If I have a headache I’d rather twist up a joint and smoke it all, than use a Tylenol.

It is difficult for me to, as an owner of a medical marijuana facility who sees everyday the value of medical marijuana across the whole gamete of potential ailments, relegate its’ effectiveness into a small category, or group of “more serious politically acceptable diseases”. And it would be impossible for me to accept that the men and women fit to make such a medical decision, would be state senators and State Assemblymen/women in Trenton.

Further, there is a contradiction, here, in the medical bill, which begs the question: if marijuana has any deeming medicinal value, as the current bill passed through the state Senate clearly defines it does, then how can marijuana still remain a schedule one drug? — (Schedule one drugs are drugs the government says has no medicinal value and thus are illegal) — And more, how can NJ citizens continue to be prosecuted as I was in NJ for possessing marijuana, if the State has, in this proposed legislation, recognizes it’s medical value? Along with the too narrow a list of ailments, the new bill has no mentioning of marijuana, in the future, as being de-classified, re-scheduled or decriminalized, from the criminal category it is currently in, which unfairly places it alongside opiates, barbiturates and other more heavy, fatal narcotics.

The Bill creates a hypocrisy I say to state assemblymen Reed Gusciora! How can a drug have medicinal value, and be considered a Schedule one? Why, if marijuana is being recognized by the state as having medicinal value, has the State also not changed its’ position on the criminality of marijuana, i.e. how can marijuana remain illegal and highly punishable for most citizens with small amounts and also an accepted medicine for a choosen few? This flies in the the face of the equal protection clause of the U.S. Constitution and due process.

The next discrepancy I see within the bill is in the distribution of medical marijuana—you cannot grow medical marijuana in New Jersey, even if you are a patient with a prescription. This is absurd, the writers/supporters of this bill are absurd for this position and for this reason alone no-one should support this bill.

In the state of California, you can; in fact, it is encouraged that patients take it upon themselves to become self-sustainable, as this limits the size of a potential black market. In New Jersey, medical marijuana is to be provided for by the state. I anticipate the quality will be swag garbage weed that I’d never smoke.

Anyone familiar with the marijuana plant knows that there are varying degrees of potency, particular strains that prove more effective than others on particular ailments, and that each person’s indiviual tolerance is unique. In order to truly provide the best medical care for patients, marijuana has to be fastidiously grown by caring hands. There is no indication, or evidence, that our government has ever been fine cultivators of potent marijuana, and more, I see no reason why the government would want to control the growing/distribution of marijuana—by doing so, they are privatizing the drug, regulating it in effect and making it exclusive to government, which could eventually lead to it becoming corporatized. By taking away the patients right to grow his/her own marijuana, the government is going against the spirit of competition and innovation this country was founded upon.

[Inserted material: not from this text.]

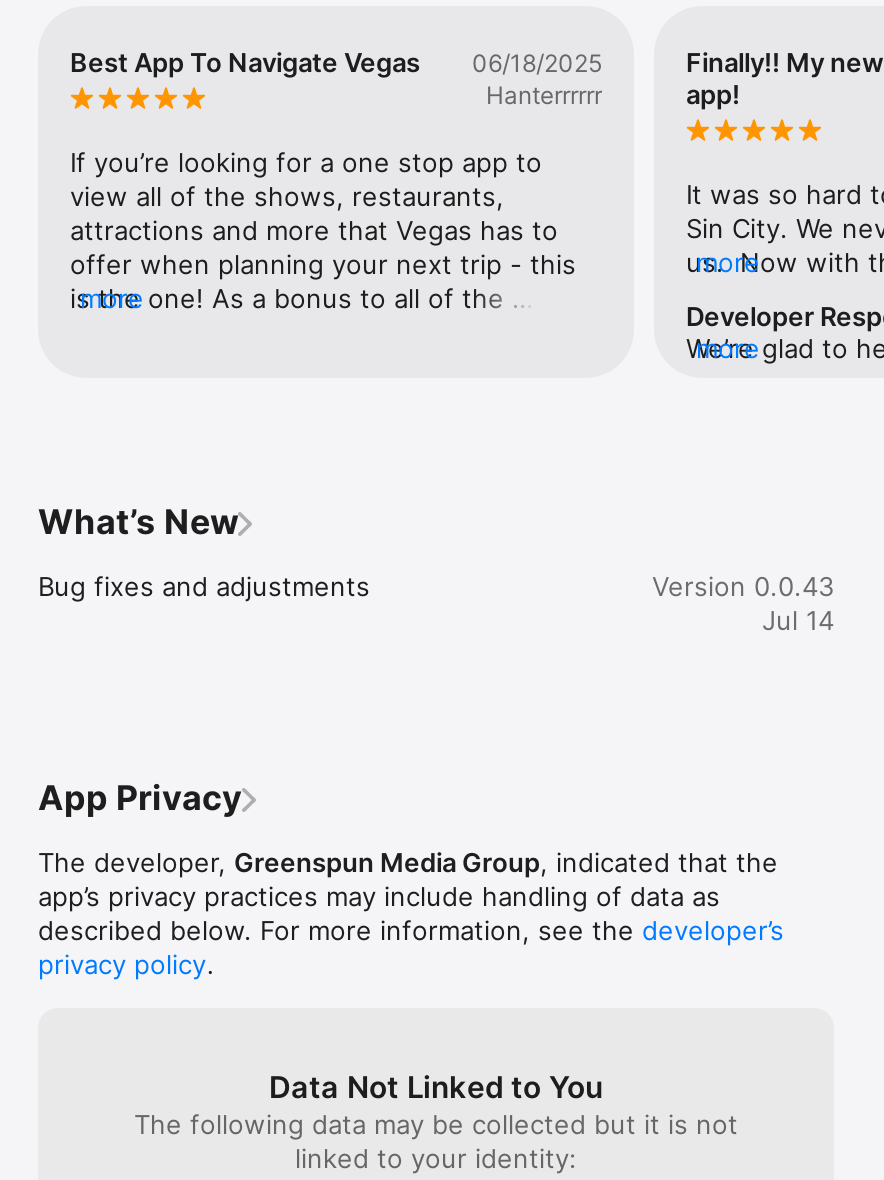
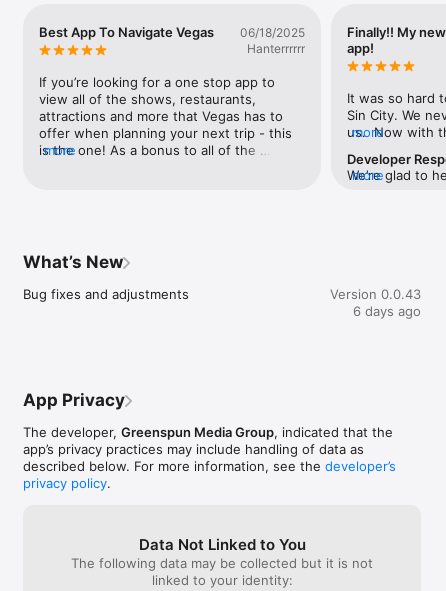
- Jul 14
+ 6 days ago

And personally, the most egregious part of this Bill, is that any person previously convicted of a crime “such as myself” can-not be a provider. Most experts on marijuana have been persecuted by Government officials with convictions. The best growers would be excluded. This leaves the amateurs and beginners to attempt to provide quality herb for sick people.

I ask all New Jersey citizens who wishes the state passes a medical marijuana bill, to call your state assembly person and all NJ state legislators to scrap this crap and pass a bill that mirrors California’s Proposition 215, S/B 420 and CA. health & safety code 11362.5. Regardless one day I will be back and my vision is to open a “Rastafarian Temple” in Camden that provides “ganja” – (medical marijuana) to citizens. This will “HIGH” light a glaring Constitutional short coming of this bill, its lack of a religious use clause.